_About this exercise_:
This task calls for copying every line of the records that includes the word "Definition".

Stored items
┄┄┄┄┄┄

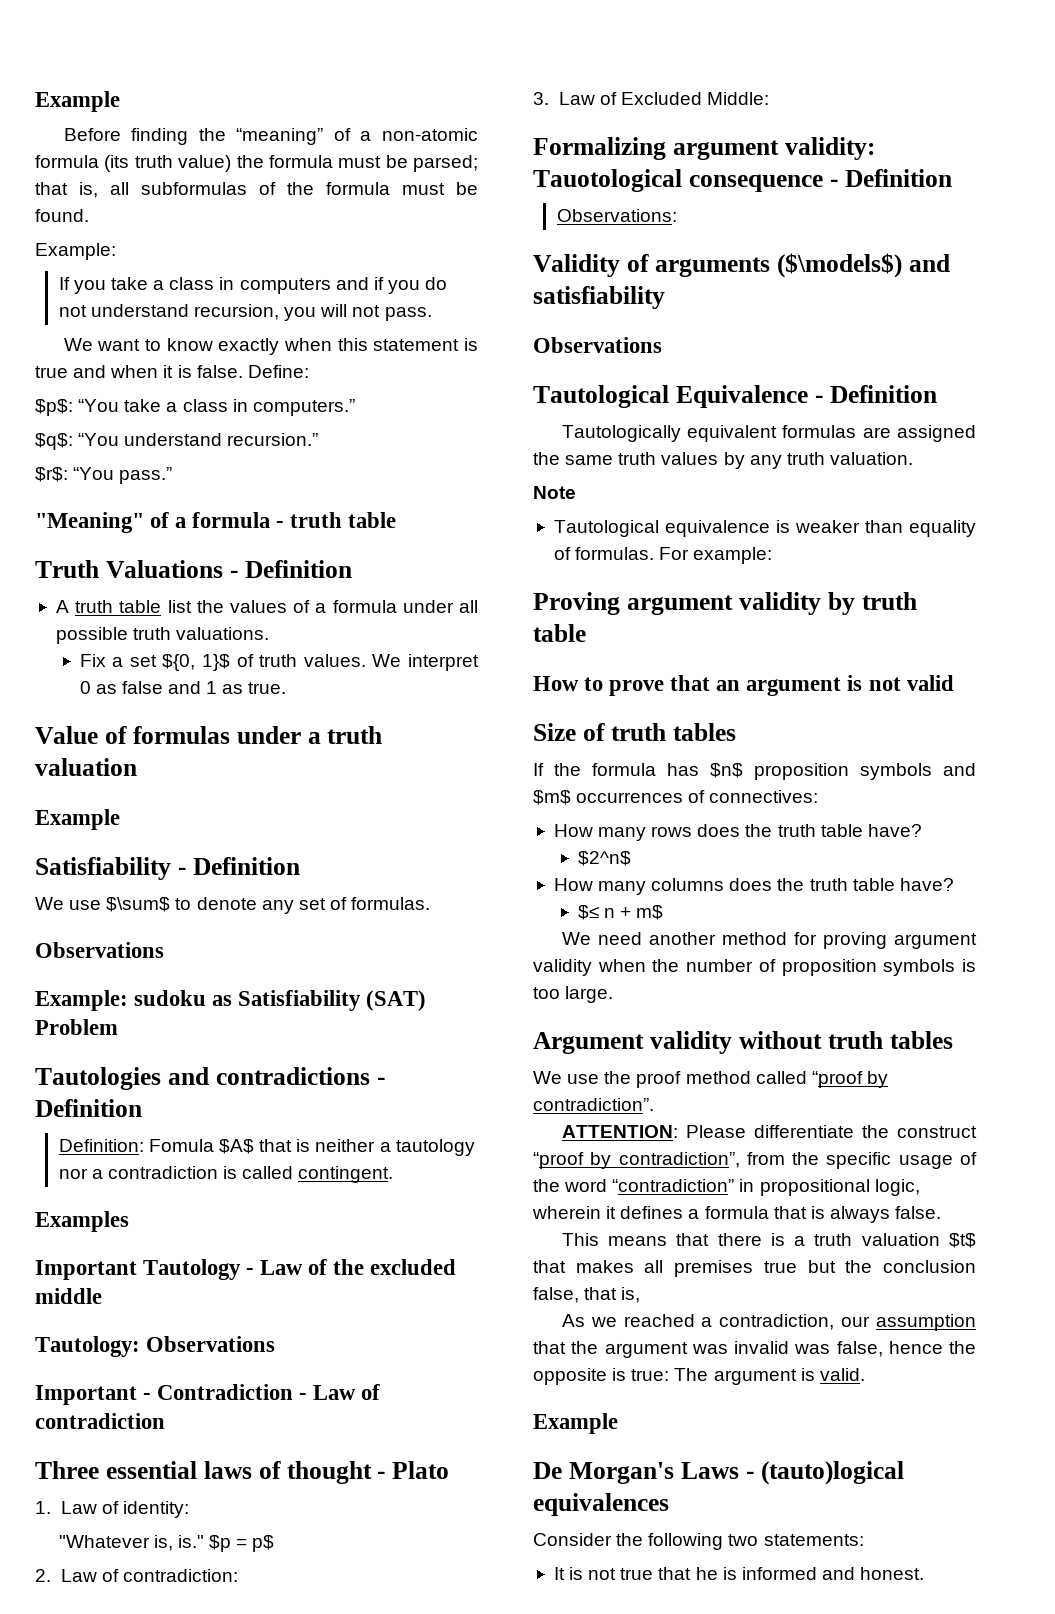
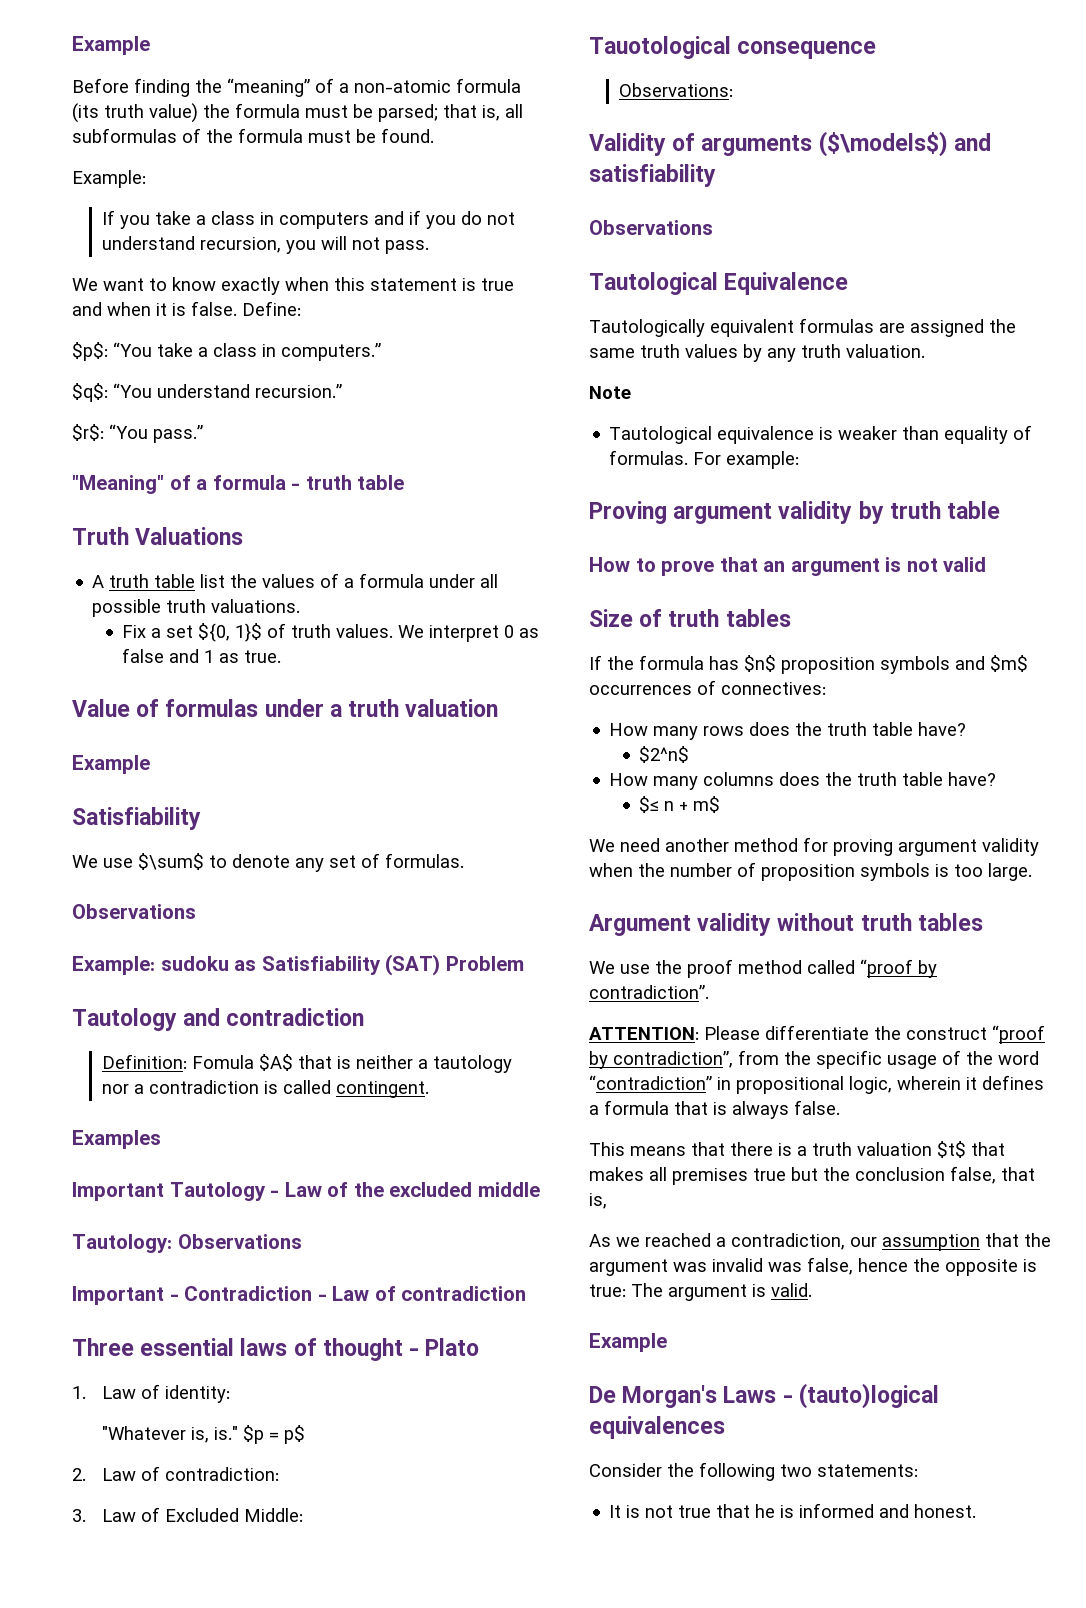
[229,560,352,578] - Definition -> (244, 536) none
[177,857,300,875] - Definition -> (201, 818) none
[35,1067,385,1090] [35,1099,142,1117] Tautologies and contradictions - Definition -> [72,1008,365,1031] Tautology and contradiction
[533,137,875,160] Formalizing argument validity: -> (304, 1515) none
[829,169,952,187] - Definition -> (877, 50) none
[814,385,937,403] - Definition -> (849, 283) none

┄┄┄┄┄┄

_Finished exercise_:
[229,560,352,578] - Definition -> (244, 536) none
[177,857,300,875] - Definition -> (201, 818) none
[35,1067,385,1090] [35,1099,142,1117] Tautologies and contradictions - Definition -> [72,1008,365,1031] Tautology and contradiction
[829,169,952,187] - Definition -> (877, 50) none
[814,385,937,403] - Definition -> (849, 283) none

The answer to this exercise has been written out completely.